- DOE and ANL have launched the National Science-at-Scale Collaborative to help U.S. firms move critical materials and chemical manufacturing tech into domestic production faster
- Participating companies will get access to Argonne’s Materials Engineering Research Facility
- The effort grew out of a DOE roundtable where companies laid out barriers to manufacturing
The Department of Energy and Argonne National Laboratory, or ANL, have established a joint initiative aimed at shortening the time it takes American companies to bring critical materials and chemical manufacturing technologies into commercial production.
ANL said Wednesday the National Science-at-Scale Collaborative, backed by DOE’s Office of Critical Materials and Energy Innovation, or CMEI, will pair companies with Argonne researchers to address the technical hurdles that often stall promising technologies.
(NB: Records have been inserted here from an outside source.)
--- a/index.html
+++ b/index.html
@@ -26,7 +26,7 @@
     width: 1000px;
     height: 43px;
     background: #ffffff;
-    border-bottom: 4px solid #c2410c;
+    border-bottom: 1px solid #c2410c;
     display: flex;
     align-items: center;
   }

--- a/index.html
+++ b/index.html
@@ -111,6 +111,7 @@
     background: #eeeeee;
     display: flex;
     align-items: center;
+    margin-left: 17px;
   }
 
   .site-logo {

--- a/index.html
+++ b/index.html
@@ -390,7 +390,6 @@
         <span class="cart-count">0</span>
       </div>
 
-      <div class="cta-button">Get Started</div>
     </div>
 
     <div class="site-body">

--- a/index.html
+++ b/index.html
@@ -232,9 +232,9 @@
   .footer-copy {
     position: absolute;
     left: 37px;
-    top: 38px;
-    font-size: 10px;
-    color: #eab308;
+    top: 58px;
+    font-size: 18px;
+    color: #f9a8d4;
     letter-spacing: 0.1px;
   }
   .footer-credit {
Audrey Robertson, assistant secretary of energy and head of CMEI, said the United States cannot compete globally unless new technologies reach domestic production lines faster — the gap the collaborative is built to close by tying together the department, its national laboratories and the private sector.
What ANL Resources Will Industry Partners Gain Access To?
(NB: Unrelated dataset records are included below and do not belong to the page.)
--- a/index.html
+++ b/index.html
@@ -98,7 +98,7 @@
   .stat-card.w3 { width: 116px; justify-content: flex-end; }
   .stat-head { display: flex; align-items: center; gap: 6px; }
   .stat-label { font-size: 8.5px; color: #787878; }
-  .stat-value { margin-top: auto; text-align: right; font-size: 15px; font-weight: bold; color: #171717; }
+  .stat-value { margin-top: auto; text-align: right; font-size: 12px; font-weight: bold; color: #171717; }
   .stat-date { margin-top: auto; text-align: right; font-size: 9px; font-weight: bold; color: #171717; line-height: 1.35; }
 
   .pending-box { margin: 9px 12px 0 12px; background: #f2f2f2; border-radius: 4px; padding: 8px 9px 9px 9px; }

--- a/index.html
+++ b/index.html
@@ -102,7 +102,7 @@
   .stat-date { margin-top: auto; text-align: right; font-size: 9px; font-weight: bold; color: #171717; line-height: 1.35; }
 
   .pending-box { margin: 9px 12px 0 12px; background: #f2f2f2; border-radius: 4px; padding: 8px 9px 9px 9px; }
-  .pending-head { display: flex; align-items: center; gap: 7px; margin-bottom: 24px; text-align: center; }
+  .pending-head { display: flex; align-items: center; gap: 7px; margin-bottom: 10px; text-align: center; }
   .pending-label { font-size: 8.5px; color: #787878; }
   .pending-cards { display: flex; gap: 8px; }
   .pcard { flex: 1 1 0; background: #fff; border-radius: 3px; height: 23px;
Companies joining the initiative will tap Argonne’s Materials Engineering Research Facility, where project teams can run simulations, apply artificial intelligence, rapidly synthesize candidate materials and trial new production methods on pilot-line equipment.
“American manufacturing has an opportunity to lead the next generation of innovation in critical materials and chemical processing,” said Paul Kearns, director of Argonne.
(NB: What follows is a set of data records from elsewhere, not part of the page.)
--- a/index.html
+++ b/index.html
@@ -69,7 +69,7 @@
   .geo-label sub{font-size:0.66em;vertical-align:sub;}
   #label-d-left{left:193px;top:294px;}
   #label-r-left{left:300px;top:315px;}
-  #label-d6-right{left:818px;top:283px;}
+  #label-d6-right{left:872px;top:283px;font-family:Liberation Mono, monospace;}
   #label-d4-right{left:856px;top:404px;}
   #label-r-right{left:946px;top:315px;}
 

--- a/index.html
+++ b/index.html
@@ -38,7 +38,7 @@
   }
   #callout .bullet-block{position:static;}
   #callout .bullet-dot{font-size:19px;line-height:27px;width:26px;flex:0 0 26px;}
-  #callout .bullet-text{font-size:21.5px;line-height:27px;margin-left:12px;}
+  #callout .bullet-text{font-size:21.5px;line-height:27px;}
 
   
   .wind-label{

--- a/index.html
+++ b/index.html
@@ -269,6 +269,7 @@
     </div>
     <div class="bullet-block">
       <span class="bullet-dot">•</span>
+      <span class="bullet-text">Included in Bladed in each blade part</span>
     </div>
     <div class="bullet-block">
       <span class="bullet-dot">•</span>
“The National Science-at-Scale Collaborative will help connect discovery, engineering and deployment in ways that strengthen U.S. competitiveness and advance our economic security,” he added.
What Prompted the ANL-DOE Initiative?
The collaborative emerged from a roundtable convened by CMEI, where executives from the chemical and critical materials industries discussed the obstacles they face in domestic manufacturing and explored how government partnerships could help. Companies at the table included Aclara, Albemarle, ATALCO, BASF North America, Chemours, Dow, Entegris, Exxon Mobil, Orbia and Standard Lithium.